Your reply should be an exact copy of every entry, with the pictures removed.

:: Task data

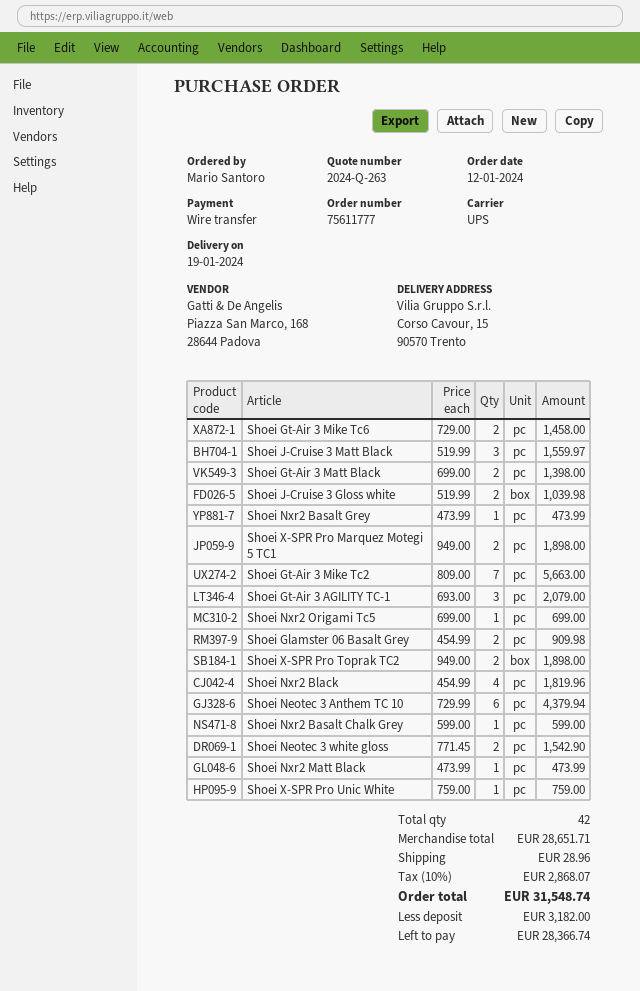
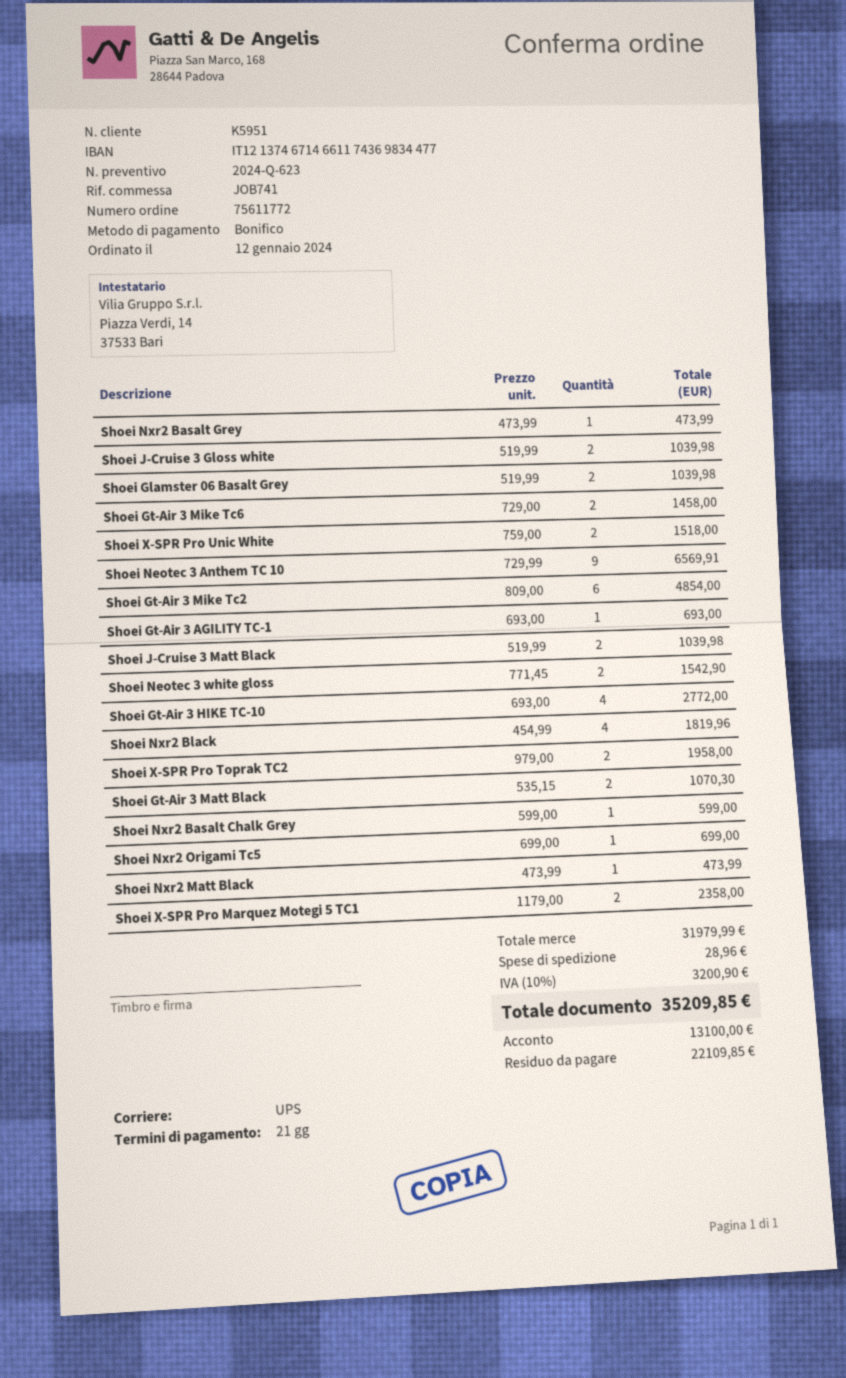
quote number: 2024-Q-263 -> 2024-Q-623
order number: 75611777 -> 75611772
Shoei J-Cruise 3 Matt Black: 3 x 519.99 = 1559.97 -> 2 x 519.99 = 1039.98
Shoei Gt-Air 3 Matt Black: 2 x 699.00 = 1398.00 -> 2 x 535.15 = 1070.30
Shoei X-SPR Pro Marquez Motegi 5 TC1: 2 x 949.00 = 1898.00 -> 2 x 1179.00 = 2358.00
Shoei Gt-Air 3 Mike Tc2: 7 x 809.00 = 5663.00 -> 6 x 809.00 = 4854.00
Shoei Gt-Air 3 AGILITY TC-1: 3 x 693.00 = 2079.00 -> 1 x 693.00 = 693.00
Shoei Glamster 06 Basalt Grey: 2 x 454.99 = 909.98 -> 2 x 519.99 = 1039.98
Shoei X-SPR Pro Toprak TC2: 2 x 949.00 = 1898.00 -> 2 x 979.00 = 1958.00
Shoei Neotec 3 Anthem TC 10: 6 x 729.99 = 4379.94 -> 9 x 729.99 = 6569.91
Shoei X-SPR Pro Unic White: 1 x 759.00 = 759.00 -> 2 x 759.00 = 1518.00
Shoei Gt-Air 3 HIKE TC-10: none -> 4 x 693.00 = 2772.00
subtotal: 28651.71 -> 31979.99
tax: 10% = 2868.07 -> 10% = 3200.90
total: 31548.74 -> 35209.85
deposit: 3182.00 -> 13100.00
balance: 28366.74 -> 22109.85

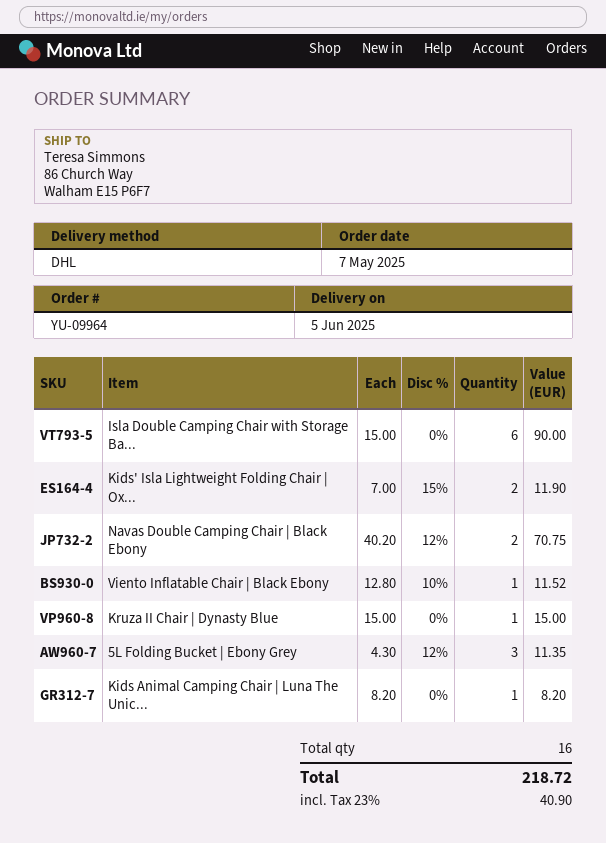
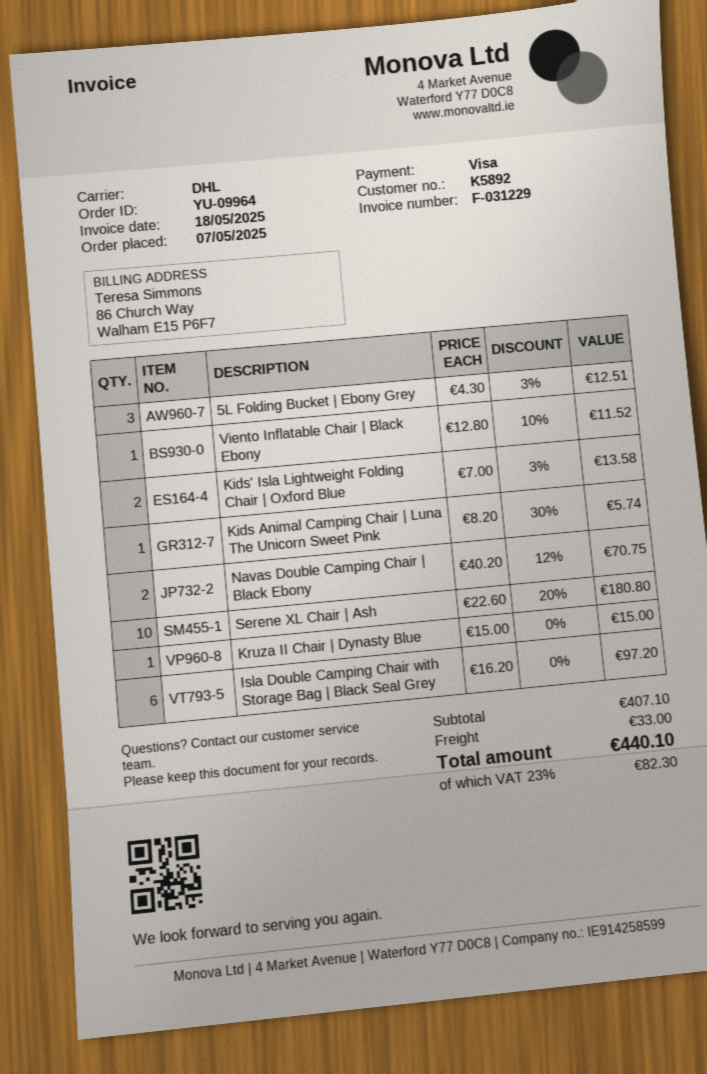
Isla Double Camping Chair with Storage Ba...: 6 x 15.00 = 90.00 -> 6 x 16.20 = 97.20
Kids' Isla Lightweight Folding Chair | Ox...: 2 x 7.00 - 15% = 11.90 -> 2 x 7.00 - 3% = 13.58
5L Folding Bucket | Ebony Grey: 3 x 4.30 - 12% = 11.35 -> 3 x 4.30 - 3% = 12.51
Kids Animal Camping Chair | Luna The Unic...: 1 x 8.20 = 8.20 -> 1 x 8.20 - 30% = 5.74
Serene XL Chair | Ash: none -> 10 x 22.60 - 20% = 180.80
shipping: none -> 33.00
tax: 23% = 40.90 -> 23% = 82.30
total: 218.72 -> 440.10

::::

**Answer below**
quote number: 2024-Q-263 -> 2024-Q-623
order number: 75611777 -> 75611772
Shoei J-Cruise 3 Matt Black: 3 x 519.99 = 1559.97 -> 2 x 519.99 = 1039.98
Shoei Gt-Air 3 Matt Black: 2 x 699.00 = 1398.00 -> 2 x 535.15 = 1070.30
Shoei X-SPR Pro Marquez Motegi 5 TC1: 2 x 949.00 = 1898.00 -> 2 x 1179.00 = 2358.00
Shoei Gt-Air 3 Mike Tc2: 7 x 809.00 = 5663.00 -> 6 x 809.00 = 4854.00
Shoei Gt-Air 3 AGILITY TC-1: 3 x 693.00 = 2079.00 -> 1 x 693.00 = 693.00
Shoei Glamster 06 Basalt Grey: 2 x 454.99 = 909.98 -> 2 x 519.99 = 1039.98
Shoei X-SPR Pro Toprak TC2: 2 x 949.00 = 1898.00 -> 2 x 979.00 = 1958.00
Shoei Neotec 3 Anthem TC 10: 6 x 729.99 = 4379.94 -> 9 x 729.99 = 6569.91
Shoei X-SPR Pro Unic White: 1 x 759.00 = 759.00 -> 2 x 759.00 = 1518.00
Shoei Gt-Air 3 HIKE TC-10: none -> 4 x 693.00 = 2772.00
subtotal: 28651.71 -> 31979.99
tax: 10% = 2868.07 -> 10% = 3200.90
total: 31548.74 -> 35209.85
deposit: 3182.00 -> 13100.00
balance: 28366.74 -> 22109.85

Isla Double Camping Chair with Storage Ba...: 6 x 15.00 = 90.00 -> 6 x 16.20 = 97.20
Kids' Isla Lightweight Folding Chair | Ox...: 2 x 7.00 - 15% = 11.90 -> 2 x 7.00 - 3% = 13.58
5L Folding Bucket | Ebony Grey: 3 x 4.30 - 12% = 11.35 -> 3 x 4.30 - 3% = 12.51
Kids Animal Camping Chair | Luna The Unic...: 1 x 8.20 = 8.20 -> 1 x 8.20 - 30% = 5.74
Serene XL Chair | Ash: none -> 10 x 22.60 - 20% = 180.80
shipping: none -> 33.00
tax: 23% = 40.90 -> 23% = 82.30
total: 218.72 -> 440.10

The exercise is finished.